Aim of the exercise
Write the records out again exactly, leaving no images in.

▬▬▬▬▬▬

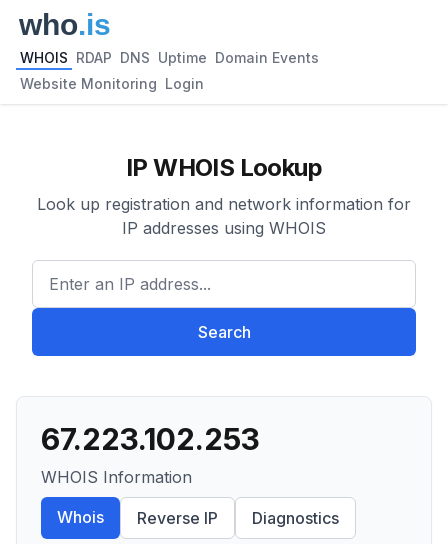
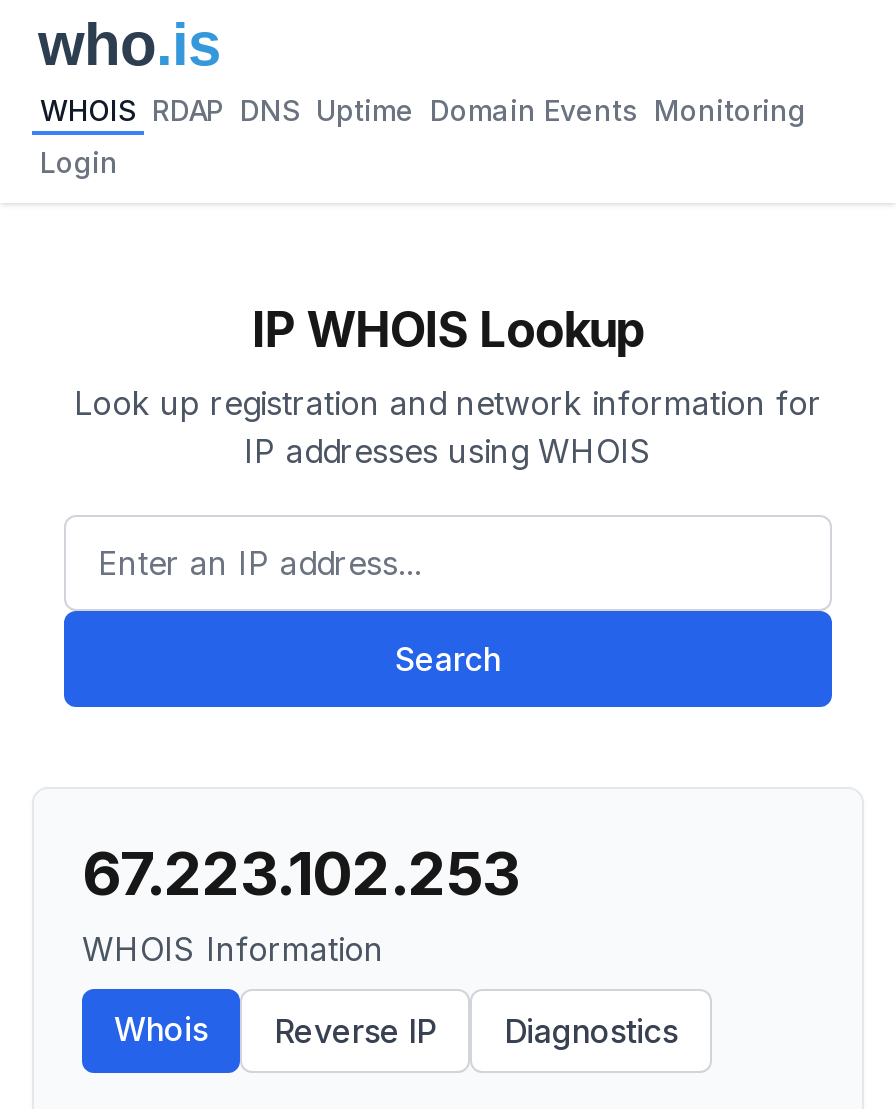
- WHOIS RDAP DNS Uptime Domain Events
+ WHOIS RDAP DNS Uptime Domain Events Monitoring

- Website Monitoring Login
+ Login
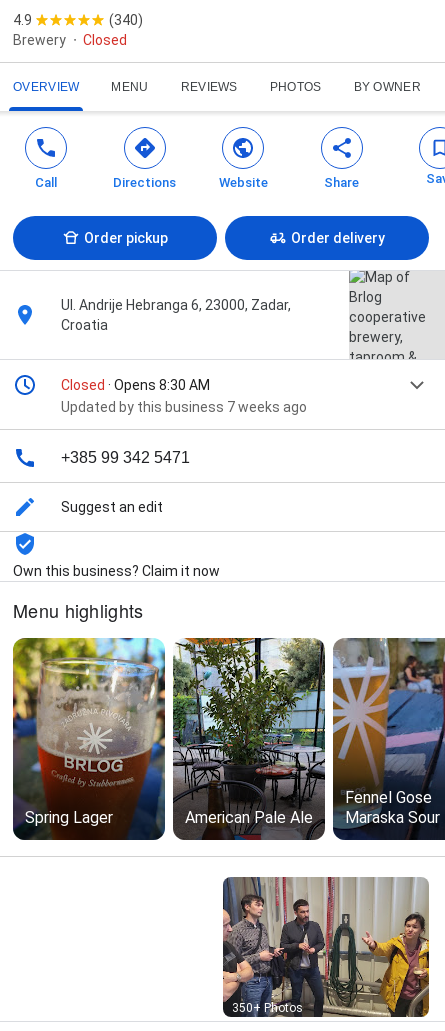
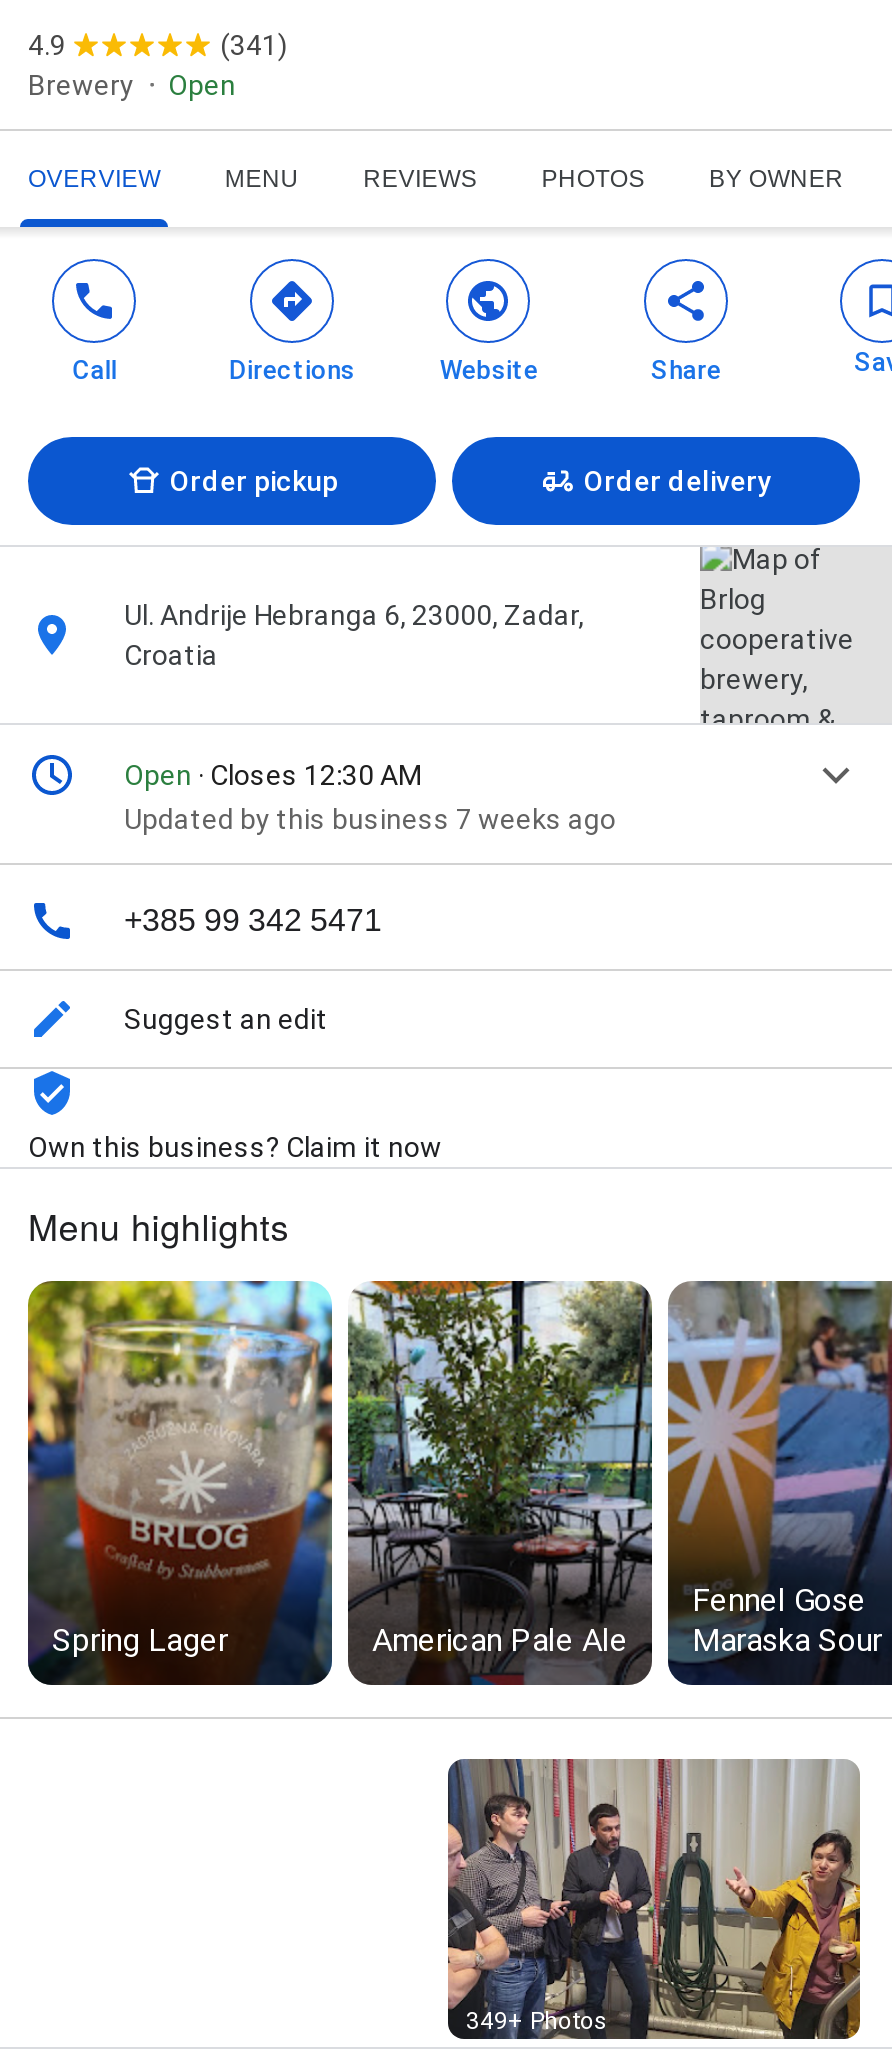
- (340)
+ (341)

- Closed
+ Open

- Closed · Opens 8:30 AM
+ Open · Closes 12:30 AM

- 350+ Photos
+ 349+ Photos
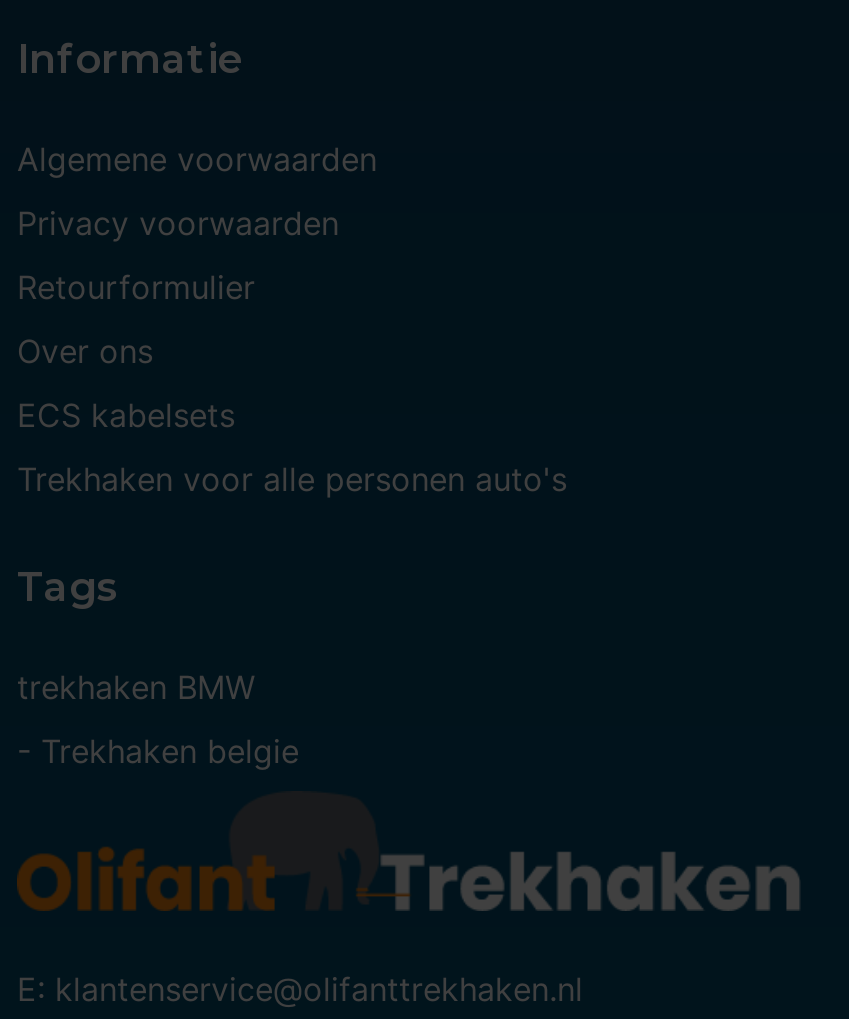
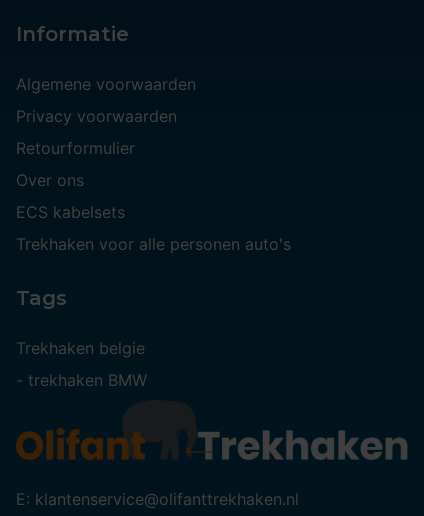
- trekhaken BMW
+ Trekhaken belgie

- - Trekhaken belgie
+ - trekhaken BMW
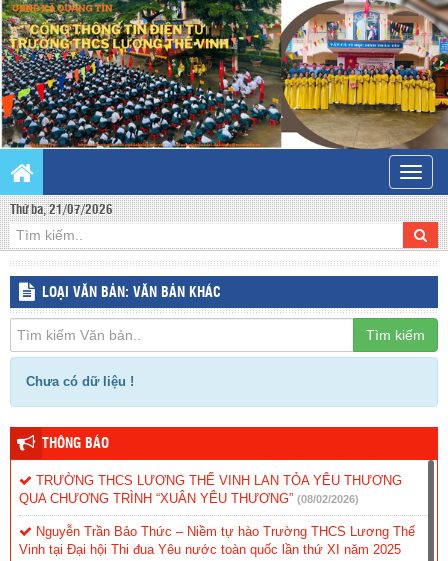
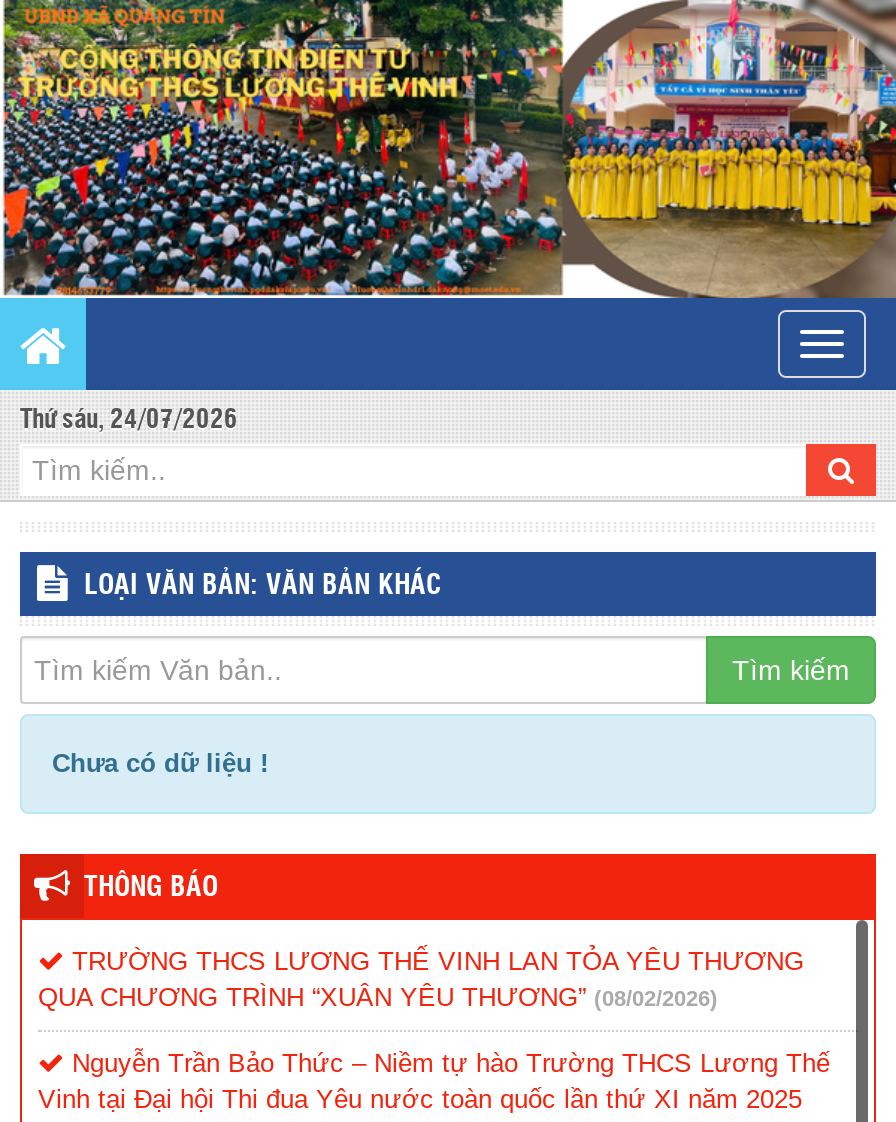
- Thứ ba, 21/07/2026
+ Thứ sáu, 24/07/2026
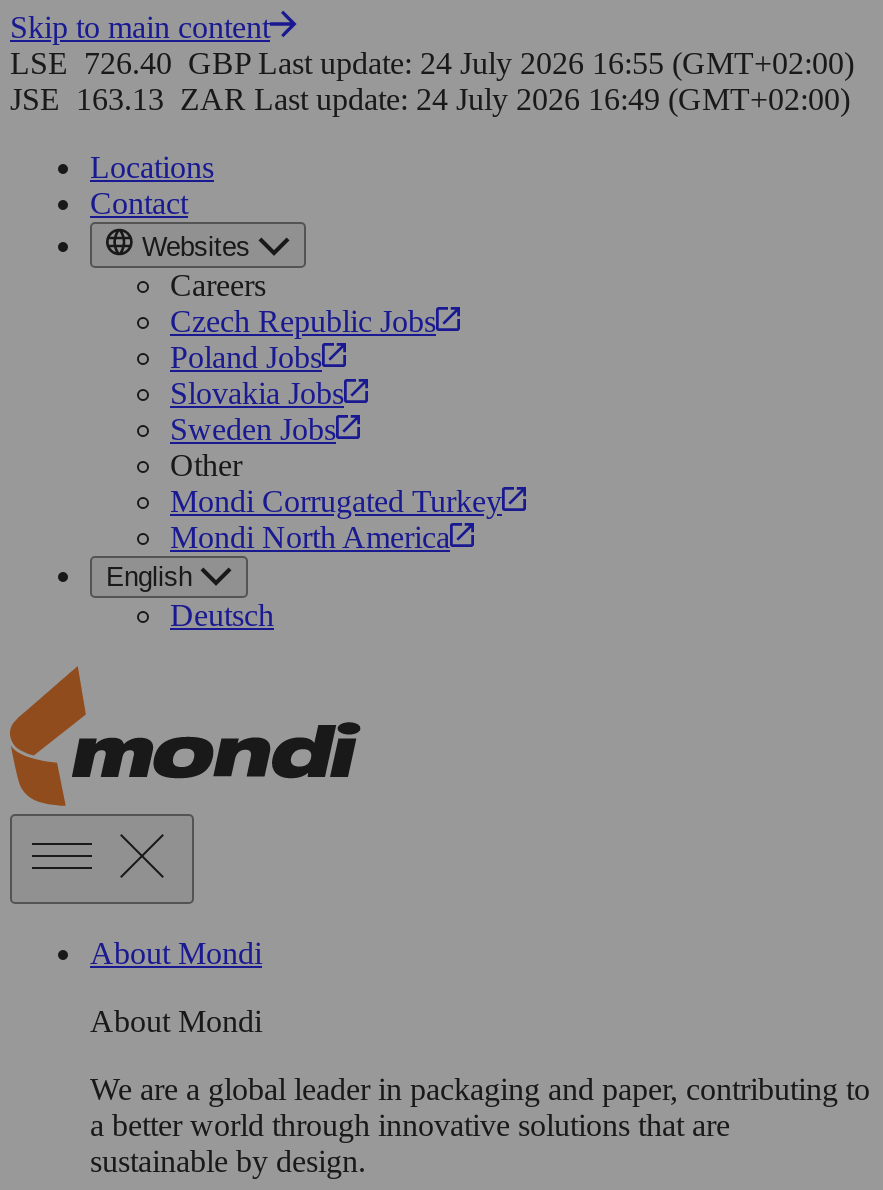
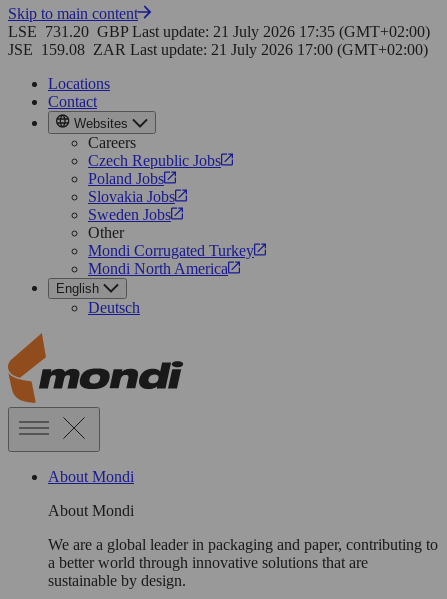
- LSE 726.40 GBP Last update: 24 July 2026 16:55 (GMT+02:00)
+ LSE 731.20 GBP Last update: 21 July 2026 17:35 (GMT+02:00)

- JSE 163.13 ZAR Last update: 24 July 2026 16:49 (GMT+02:00)
+ JSE 159.08 ZAR Last update: 21 July 2026 17:00 (GMT+02:00)
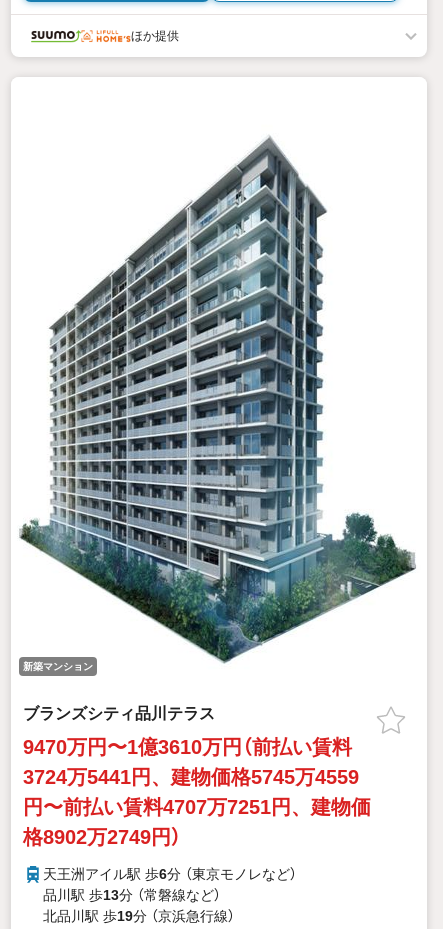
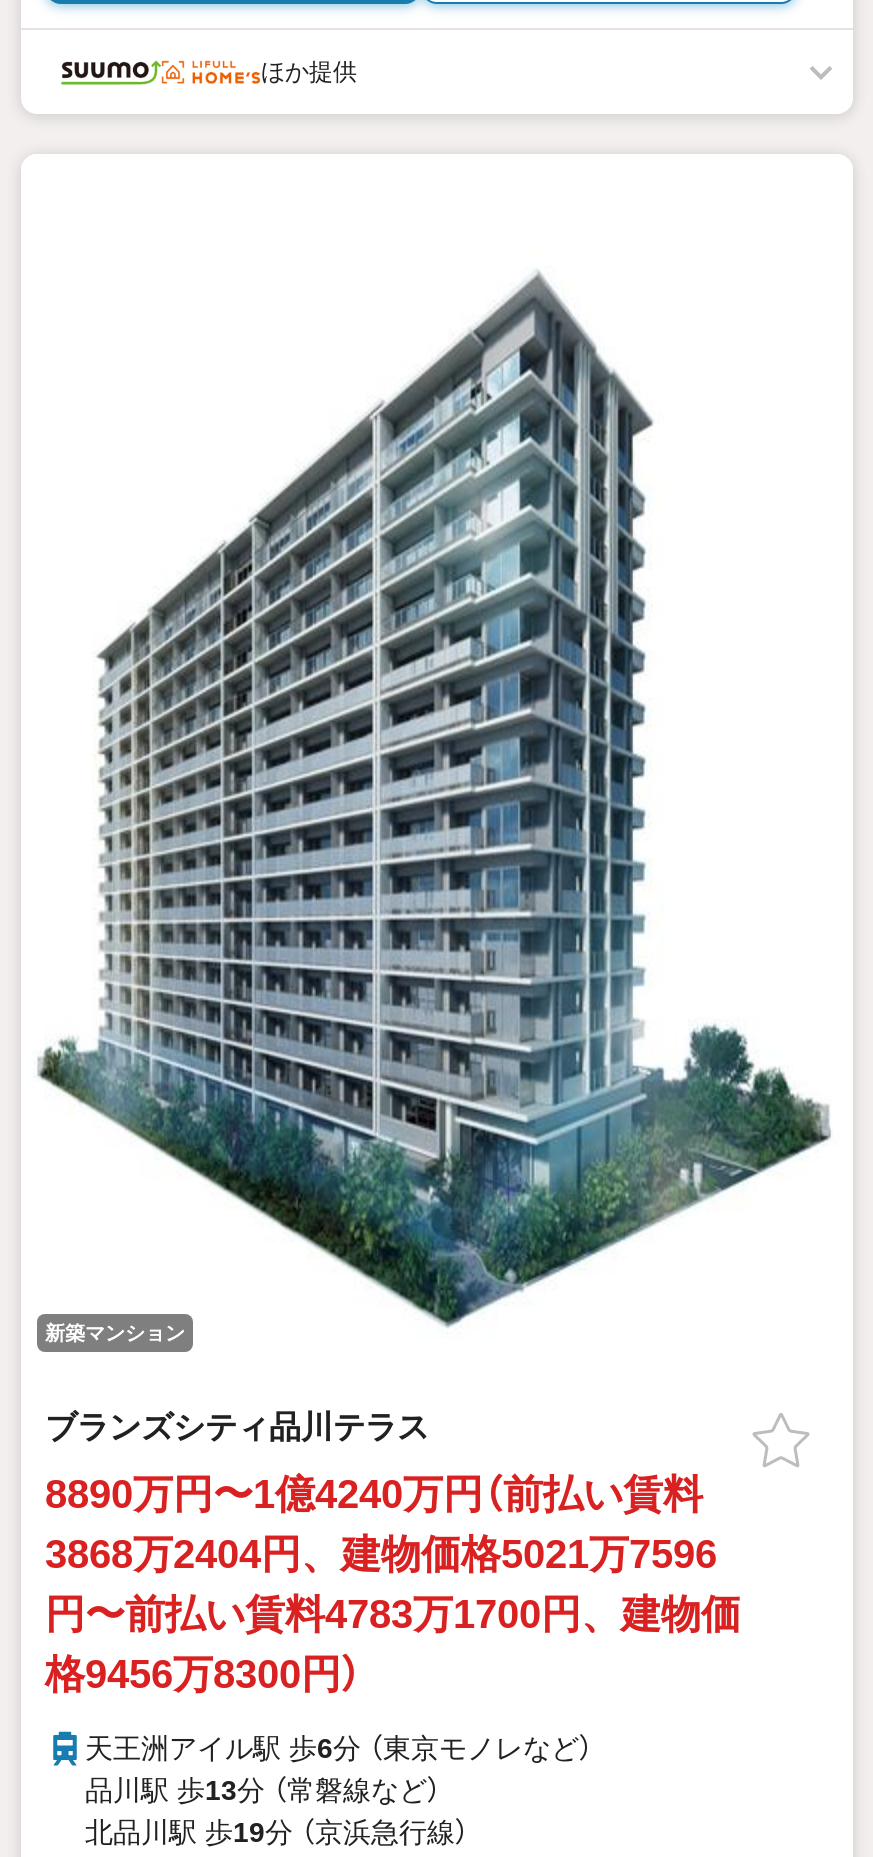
- 9470万円〜1億3610万円（前払い賃料
+ 8890万円〜1億4240万円（前払い賃料

- 3724万5441円、建物価格5745万4559
+ 3868万2404円、建物価格5021万7596

- 円〜前払い賃料4707万7251円、建物価
+ 円〜前払い賃料4783万1700円、建物価

- 格8902万2749円）
+ 格9456万8300円）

▬▬▬▬▬▬

Result for this exercise
- WHOIS RDAP DNS Uptime Domain Events
+ WHOIS RDAP DNS Uptime Domain Events Monitoring

- Website Monitoring Login
+ Login
- (340)
+ (341)

- Closed
+ Open

- Closed · Opens 8:30 AM
+ Open · Closes 12:30 AM

- 350+ Photos
+ 349+ Photos
- trekhaken BMW
+ Trekhaken belgie

- - Trekhaken belgie
+ - trekhaken BMW
- Thứ ba, 21/07/2026
+ Thứ sáu, 24/07/2026
- LSE 726.40 GBP Last update: 24 July 2026 16:55 (GMT+02:00)
+ LSE 731.20 GBP Last update: 21 July 2026 17:35 (GMT+02:00)

- JSE 163.13 ZAR Last update: 24 July 2026 16:49 (GMT+02:00)
+ JSE 159.08 ZAR Last update: 21 July 2026 17:00 (GMT+02:00)
- 9470万円〜1億3610万円（前払い賃料
+ 8890万円〜1億4240万円（前払い賃料

- 3724万5441円、建物価格5745万4559
+ 3868万2404円、建物価格5021万7596

- 円〜前払い賃料4707万7251円、建物価
+ 円〜前払い賃料4783万1700円、建物価

- 格8902万2749円）
+ 格9456万8300円）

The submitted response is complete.